Homeowners in North Texas can have the opportunity to manage their solar power, but unfortunately it will be very expensive for them.

Suppose, however, residents could generate solar energy for less than they spend on gourmet coffee each month and sell any electricity they don’t use to the local power company?

In a potential game changer for renewable energy, TXU Energy is teaming with the nation’s largest designer of solar power panels to lease the equipment to homeowners. It’s an aggressive, innovative effort to make solar affordable and accessible. If successful, the approach probably will become a model followed coast to coast.

Why is it likely to work? Consider this: Many of us wouldn’t own a fancy cellphone if we had to fork over several hundred dollars for it. So the cellphone industry discovered years ago that offering a phone at a discount in exchange for a service agreement attracted millions of new customers.

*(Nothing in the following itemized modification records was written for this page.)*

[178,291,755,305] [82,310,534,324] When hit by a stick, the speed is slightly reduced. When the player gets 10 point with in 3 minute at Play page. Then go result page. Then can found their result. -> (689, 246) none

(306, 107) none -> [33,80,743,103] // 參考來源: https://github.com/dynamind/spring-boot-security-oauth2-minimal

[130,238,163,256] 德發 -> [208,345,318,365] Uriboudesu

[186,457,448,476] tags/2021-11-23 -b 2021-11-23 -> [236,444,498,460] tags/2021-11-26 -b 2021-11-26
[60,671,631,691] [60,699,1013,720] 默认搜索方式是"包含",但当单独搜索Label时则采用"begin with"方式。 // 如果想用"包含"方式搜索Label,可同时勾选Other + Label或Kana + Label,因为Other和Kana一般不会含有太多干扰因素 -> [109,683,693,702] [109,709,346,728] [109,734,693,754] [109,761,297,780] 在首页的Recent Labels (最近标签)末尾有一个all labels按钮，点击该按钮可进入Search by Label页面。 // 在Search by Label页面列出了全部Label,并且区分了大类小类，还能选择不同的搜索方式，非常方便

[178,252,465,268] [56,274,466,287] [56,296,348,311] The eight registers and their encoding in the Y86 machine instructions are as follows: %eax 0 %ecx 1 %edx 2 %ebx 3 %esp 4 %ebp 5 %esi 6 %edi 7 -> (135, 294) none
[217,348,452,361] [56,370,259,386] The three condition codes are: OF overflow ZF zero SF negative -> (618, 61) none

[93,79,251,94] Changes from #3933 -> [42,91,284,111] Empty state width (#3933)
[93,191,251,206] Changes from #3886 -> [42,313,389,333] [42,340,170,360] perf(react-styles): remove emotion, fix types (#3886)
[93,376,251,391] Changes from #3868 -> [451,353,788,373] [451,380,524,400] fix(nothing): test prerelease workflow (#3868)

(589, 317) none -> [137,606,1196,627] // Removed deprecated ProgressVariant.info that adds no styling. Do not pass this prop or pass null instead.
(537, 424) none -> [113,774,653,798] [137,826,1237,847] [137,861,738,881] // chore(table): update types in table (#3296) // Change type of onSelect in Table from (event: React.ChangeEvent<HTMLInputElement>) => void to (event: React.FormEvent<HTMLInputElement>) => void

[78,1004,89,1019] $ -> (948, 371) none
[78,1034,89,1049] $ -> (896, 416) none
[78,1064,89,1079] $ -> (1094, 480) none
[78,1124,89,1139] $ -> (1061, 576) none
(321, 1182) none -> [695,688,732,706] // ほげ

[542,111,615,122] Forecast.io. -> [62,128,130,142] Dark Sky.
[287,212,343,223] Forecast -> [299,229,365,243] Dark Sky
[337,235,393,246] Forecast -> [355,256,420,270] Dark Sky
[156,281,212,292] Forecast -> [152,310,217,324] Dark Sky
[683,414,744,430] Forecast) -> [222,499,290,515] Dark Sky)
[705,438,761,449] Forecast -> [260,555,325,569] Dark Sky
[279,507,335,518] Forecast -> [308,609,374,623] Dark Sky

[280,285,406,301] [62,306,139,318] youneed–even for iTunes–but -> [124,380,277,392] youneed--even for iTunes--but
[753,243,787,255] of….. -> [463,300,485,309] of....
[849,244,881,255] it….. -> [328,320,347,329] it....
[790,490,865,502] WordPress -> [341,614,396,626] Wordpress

Now the phones are accessible to everyone from college students to globetrotting executives.

That’s our hope for solar energy. Right now, the panels are expensive and simply too rich for most pocketbooks. Even after government subsidies to help with cost, a homeowner easily could spend more than $14,000 to buy and install solar units. Consumers have done the math and decided they wouldn’t save enough on their monthly electricity bill to justify the investment.

Under the TXU Energy plan, California-based SolarCity will use federal and local solar tax credits and rebates to keep the lease rates low enough to entice North Texas residents to sign up. TXU Energy will market the program and buy solar power from customers who don’t need all they produce.

Renting solar units for a typical three- or four-bedroom home will cost about $35 a month and produce 4 kilowatts of power, enough to handle about 45 percent of that home’s average electricity needs. Homeowners also would avoid paying peak rates during the day. And every kilowatt generated at home is one less kilowatt clogging the electricity grid.

When we look back years from now, we hope to say this is the moment solar energy truly began to come of age.